In his book, I Am Not, Robert Draper writes of our choice of three metaphorical doors through which we might pass at any moment of any day:
One door opens to shame and pain of the past. It “calls to us to enter and dwell in the over, gone, and no-longer-here past, the place of memory and grief wherein our shame and pain moan and groan in their ever-wearying lament of ‘you, he, she, they, or I, should—or should not—have done or said that.’”
Another door opens to worry and fear of the future. It “invites us to come in, leading all who enter into an imaginary and future world of worry and want, where fear, like a broken record, insistently rasps, ‘I hope I get this and I hope I don’t get that.’”
Draper points out an alternative to living in pain of the past or worry about the future. There is a doorway “directly in front of us, offering welcome into the quietness of living fully in the distinct world of the present hour. Here we are truly welcome for the rest of our days, with the only rule for inclusion in its safety being kind to all who enter, be that in thought or in form.”

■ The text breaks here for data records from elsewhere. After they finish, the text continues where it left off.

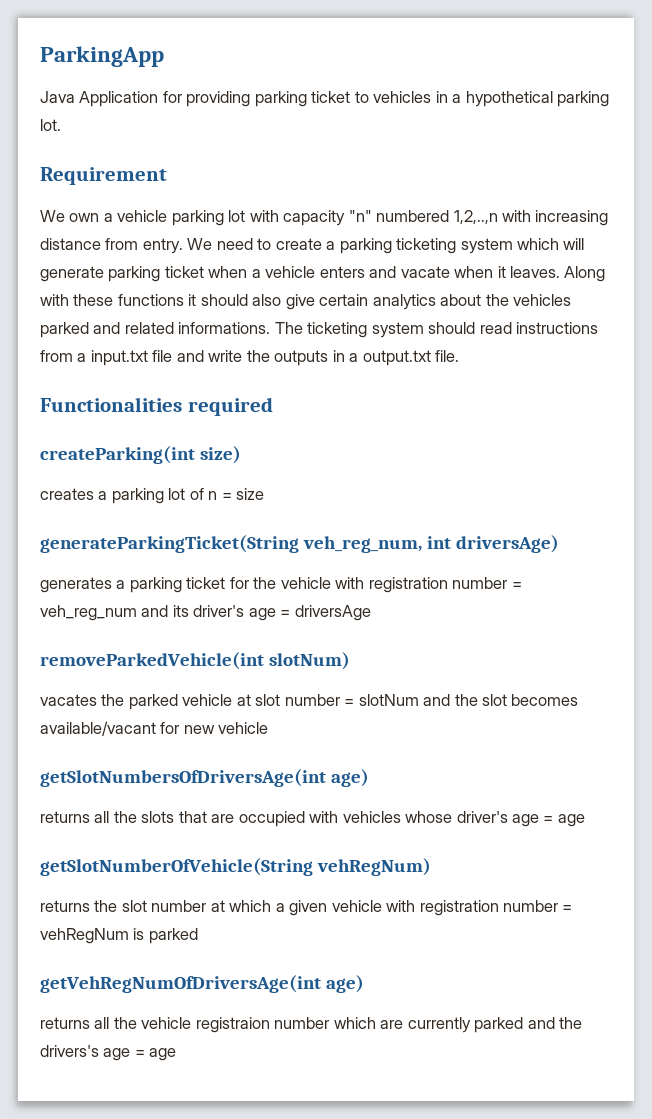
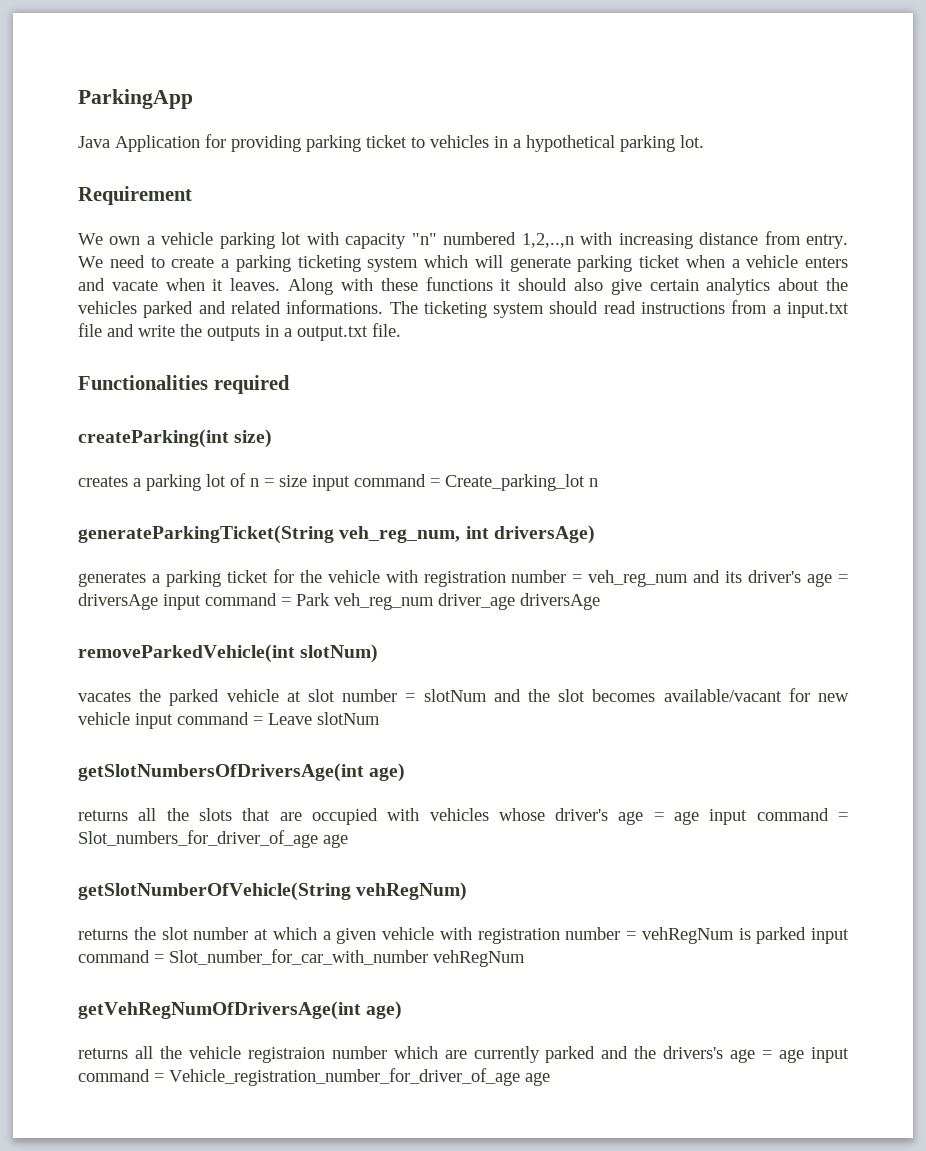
(265, 494) none -> [312,474,598,491] input command = Create_parking_lot n
(371, 613) none -> [163,593,600,610] input command = Park veh_reg_num driver_age driversAge
(269, 728) none -> [135,712,380,729] input command = Leave slotNum
(585, 820) none -> [709,808,848,825] [78,830,348,848] input command = Slot_numbers_for_driver_of_age age
(198, 936) none -> [811,928,849,944] [78,949,525,967] input command = Slot_number_for_car_with_number vehRegNum
(177, 1054) none -> [811,1047,849,1063] [78,1068,550,1086] input command = Vehicle_registration_number_for_driver_of_age age

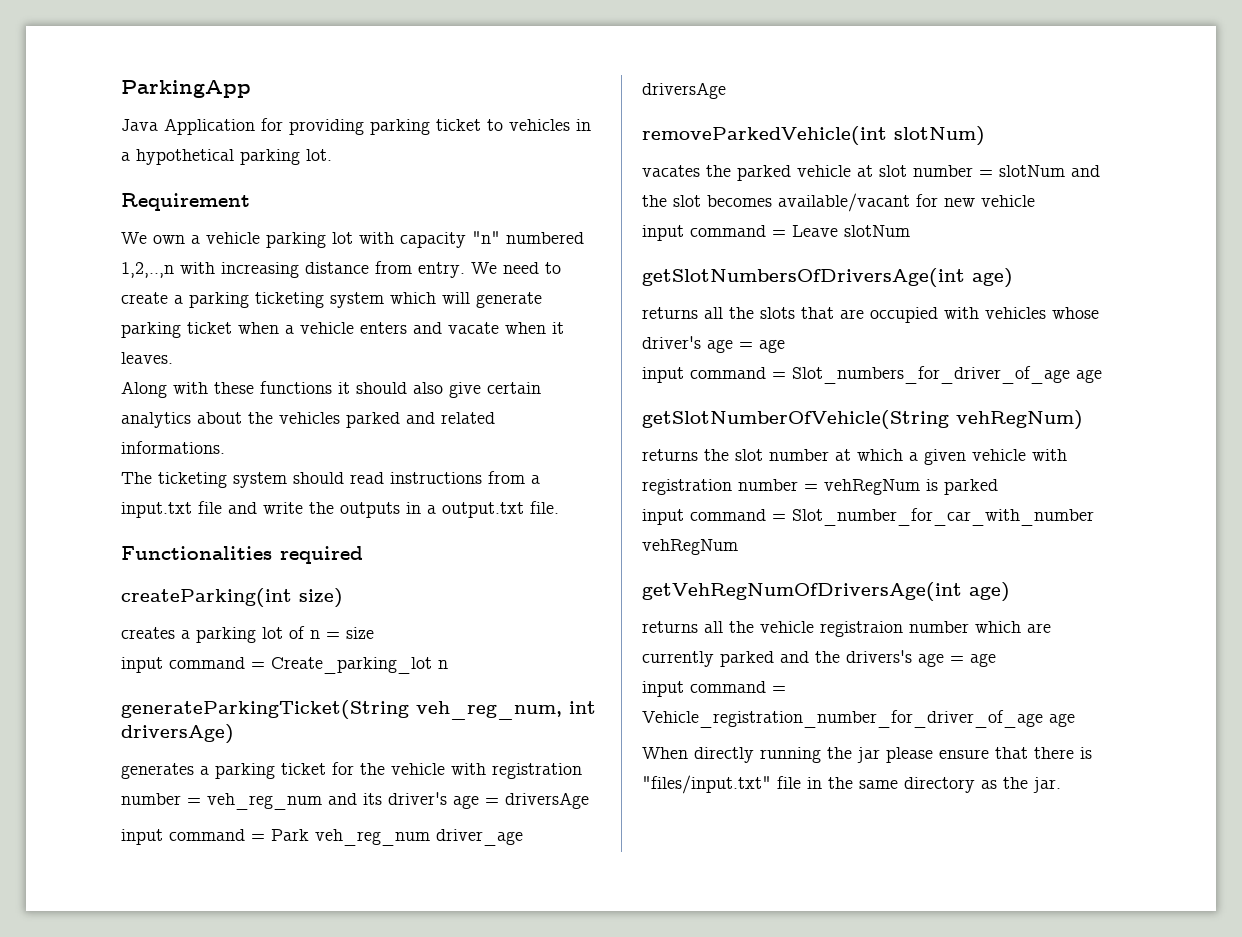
(281, 284) none -> (173, 358) //
(384, 307) none -> (225, 447) //
(307, 481) none -> (374, 633) //
(158, 601) none -> (589, 800) //
(130, 718) none -> (1035, 201) //
(700, 818) none -> (785, 346) //
(807, 935) none -> (998, 487) //
(805, 1056) none -> (996, 660) //
(550, 1079) none -> [642,747,1092,763] [642,775,1061,794] // When directly running the jar please ensure that there is "files/input.txt" file in the same directory as the jar.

What if living fully in the present moment, without “shame and pain” or “worry and fear,” offers us the happiness and peace we are seeking?
Exhortations to live in the present are not enough. In Silence is the Answer, Draper cautions, “Telling people that the answer to their lingering grievances and anticipatory anxieties is to ‘live in the present’ and leaving it at that is about as effective as telling a curious teenager that the answer to pot or alcohol is to ‘just say no.’”

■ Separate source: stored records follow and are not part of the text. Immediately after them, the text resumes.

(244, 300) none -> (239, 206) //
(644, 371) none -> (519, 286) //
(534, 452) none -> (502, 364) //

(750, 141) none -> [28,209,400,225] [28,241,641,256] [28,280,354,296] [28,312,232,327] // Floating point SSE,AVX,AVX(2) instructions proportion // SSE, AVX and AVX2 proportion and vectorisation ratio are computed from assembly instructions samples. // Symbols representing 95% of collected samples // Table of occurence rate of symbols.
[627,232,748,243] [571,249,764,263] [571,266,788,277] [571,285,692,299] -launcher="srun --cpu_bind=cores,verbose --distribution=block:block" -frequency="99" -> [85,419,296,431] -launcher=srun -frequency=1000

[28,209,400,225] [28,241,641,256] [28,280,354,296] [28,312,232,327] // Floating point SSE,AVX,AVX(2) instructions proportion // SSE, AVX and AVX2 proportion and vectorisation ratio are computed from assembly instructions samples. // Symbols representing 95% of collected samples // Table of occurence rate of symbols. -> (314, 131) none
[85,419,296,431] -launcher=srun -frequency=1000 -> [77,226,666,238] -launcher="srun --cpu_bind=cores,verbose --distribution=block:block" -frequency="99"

If exhortations to live in the present are not the answer, what is? Draper instructs us:
When you are having trouble, you need to recognize first [i.e., not deny] that you are having trouble. Second, try to get past the temptation to attribute the cause of the unpleasantness or discomfort to something external…This means withdrawing the projection of blame from others, placing responsibility for your unhappiness within, then looking at the source of the unhappiness you have chosen, realizing you chose it and so can choose again.
In other words, Draper observes, “To rule one’s mind is simply to refuse to buy into the petty arguments that arise within it to proclaim us the pawns of circumstance, and to embrace, instead, the idea that everything we experience begins not with external events but with internal decisions about how to perceive them.”

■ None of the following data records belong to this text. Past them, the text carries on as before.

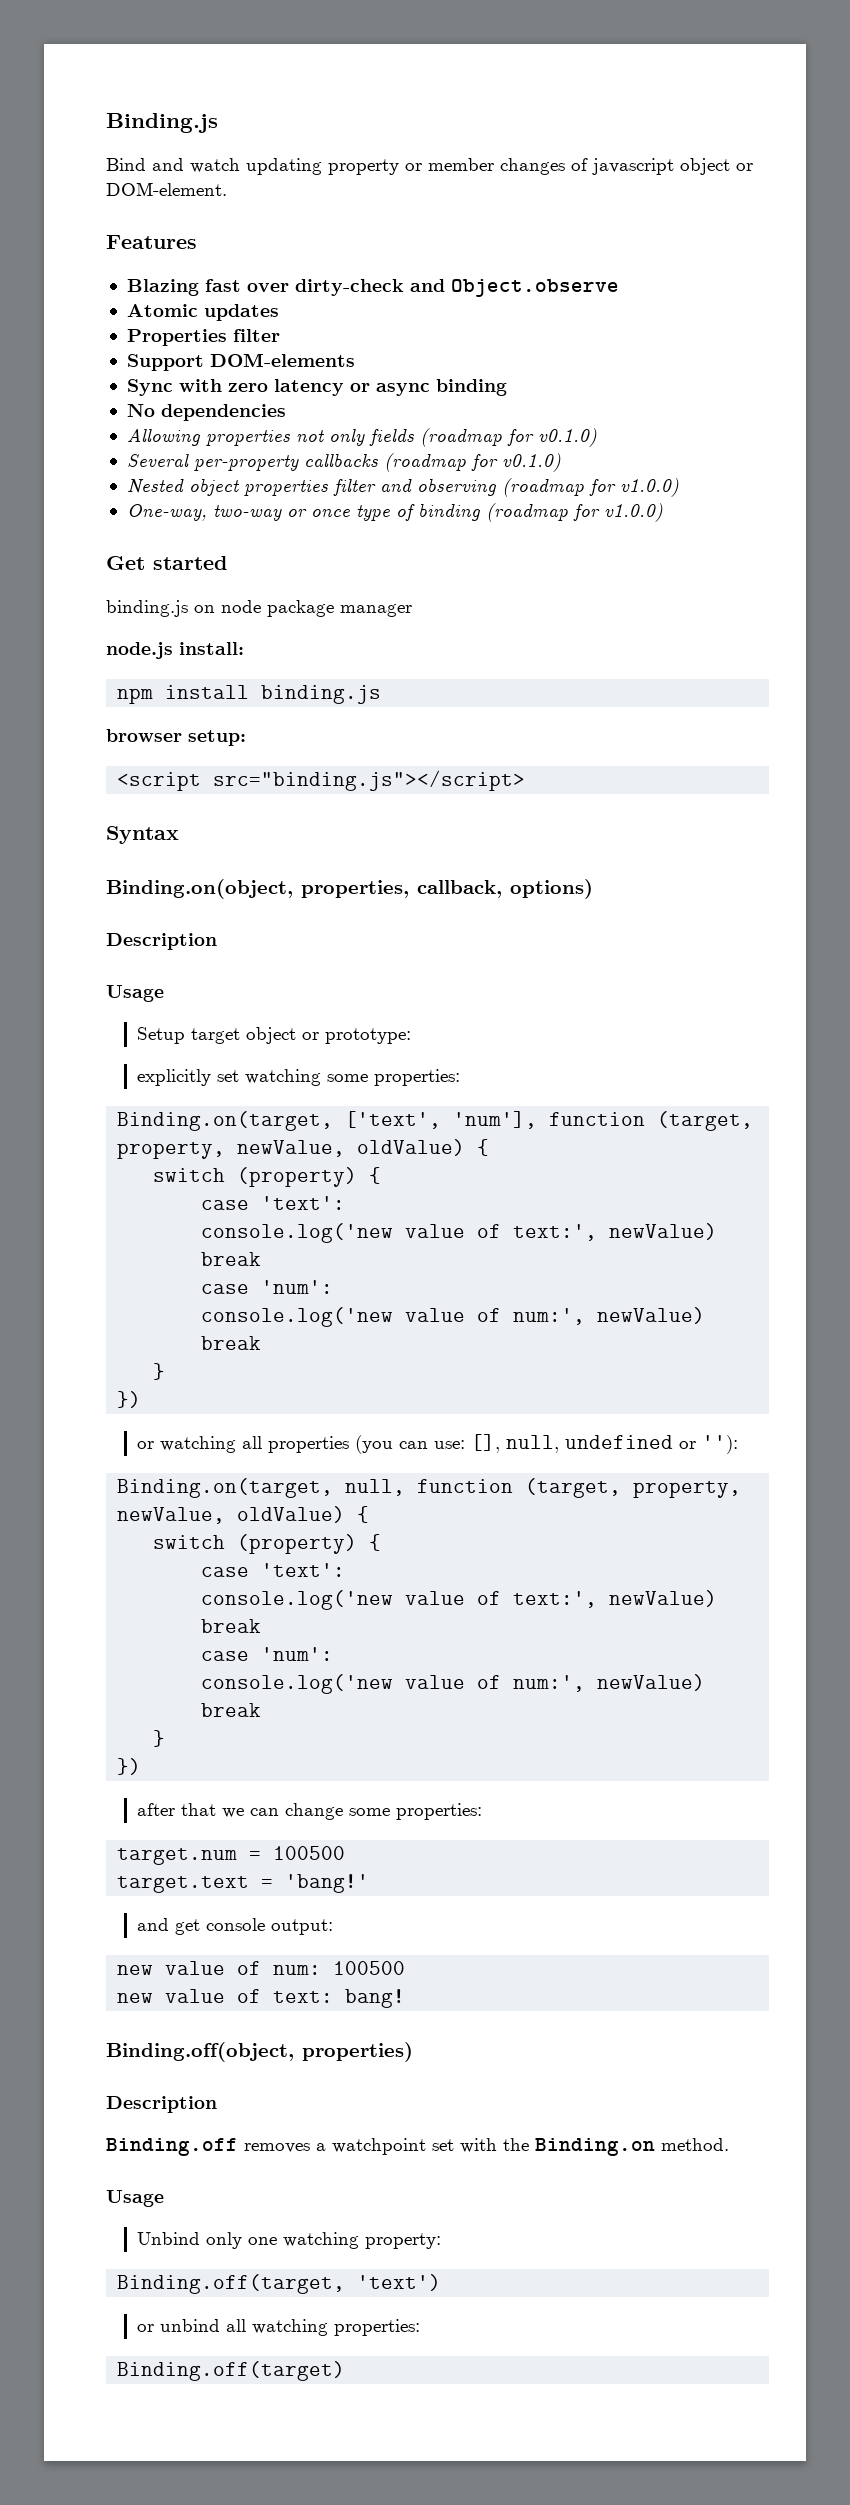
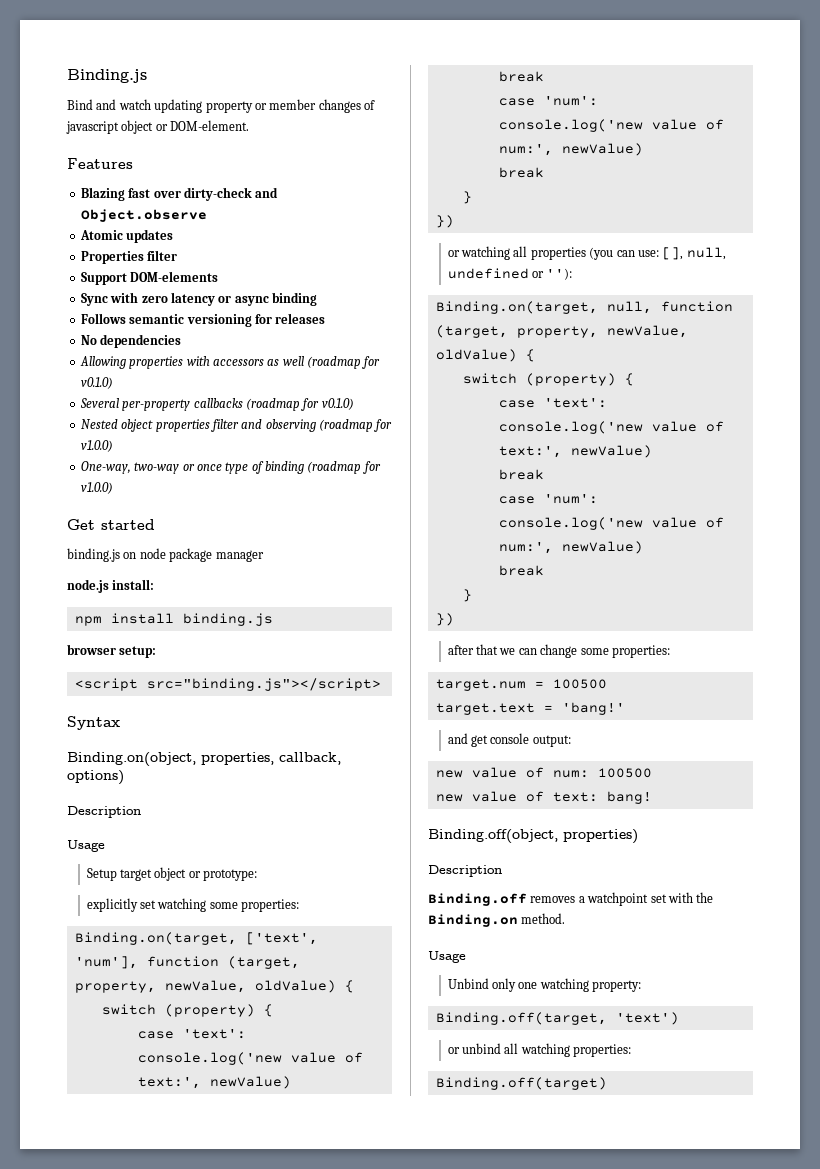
(507, 387) none -> [80,313,326,327] // Follows semantic versioning for releases
[295,429,414,446] not only fields -> [186,356,304,366] with accessors as well

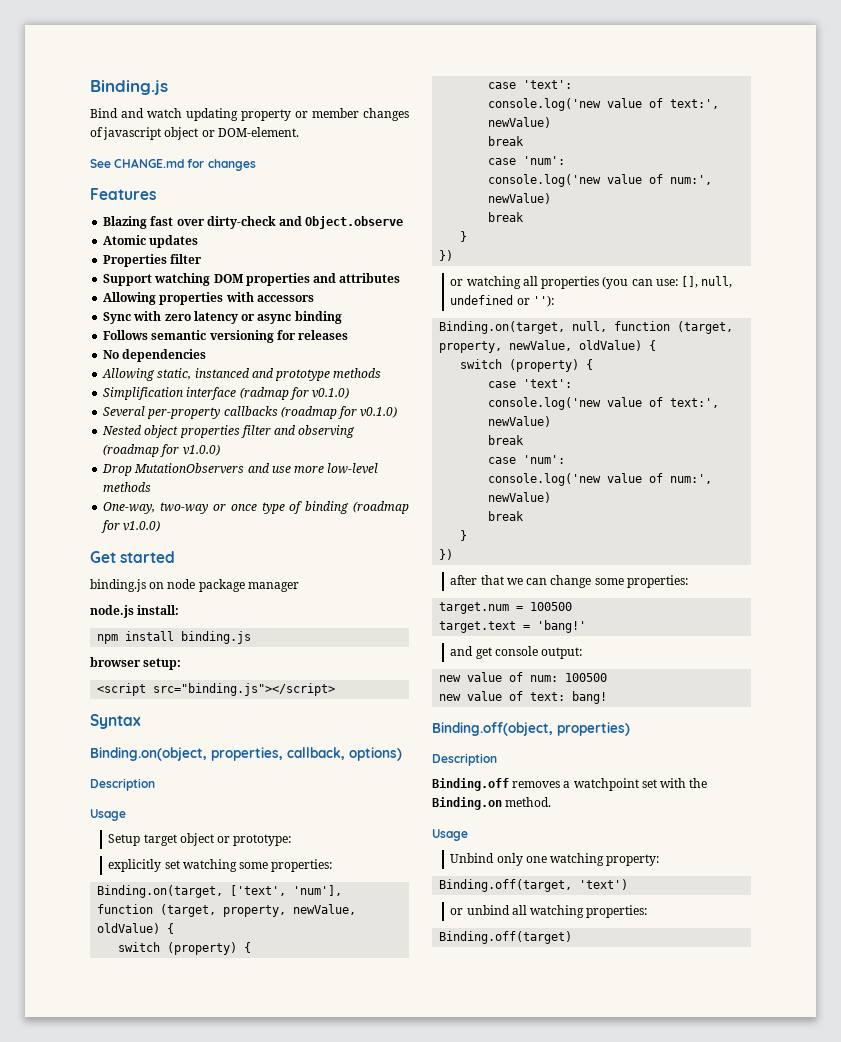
(250, 125) none -> [90,158,256,171] // See CHANGE.md for changes
[130,271,219,282] DOM-elements -> [154,273,401,286] [103,292,314,305] watching DOM properties and attributes // Allowing properties with accessors
[129,356,361,369] properties with accessors as well (roadmap -> [157,368,382,381] [103,387,289,400] static, instanced and prototype methods // Simplification interface (radmap
(113, 446) none -> [102,463,379,476] [103,482,152,492] // Drop MutationObservers and use more low-level methods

Draper points to a fundamental truth: The pathway to happiness is not direct but indirect. We are to see what we are doing to create unhappiness and then remove our blocks to happiness.
We have been given the ability to leave behind the shame and pain of the past and the worry and fear of the future. Isn’t that power to choose worth far more than the booby prize of being right about our bitterness and unhappiness? Realizing we are not entitled to our bitterness and choosing to leave behind any sense of victimization, we can realize that we have been given everything. Isn’t that power to choose worth everything?
If, as it seems, Mr. Morakimi and Mrs. Klayman were “happy with today,” it may be because they didn’t honor their ego’s “petty proclamations” about who is to blame. They were willing to choose the door that offers the “quietness of living fully in the distinct world of the present hour.”
Present unhappiness is not a barrier to fully living in the next moment, in the present hour. A peaceful mind — free of bitterness — results from a process; a quiet mind is not a precondition for happiness. The only prerequisite is a little willingness on our part to be more aware of our distorted thinking.
I woke up in the night and went into the dark corner of the past, and stayed there a good while. This morning I woke up to this essay, and what a blessing it was to read. I am happy for today.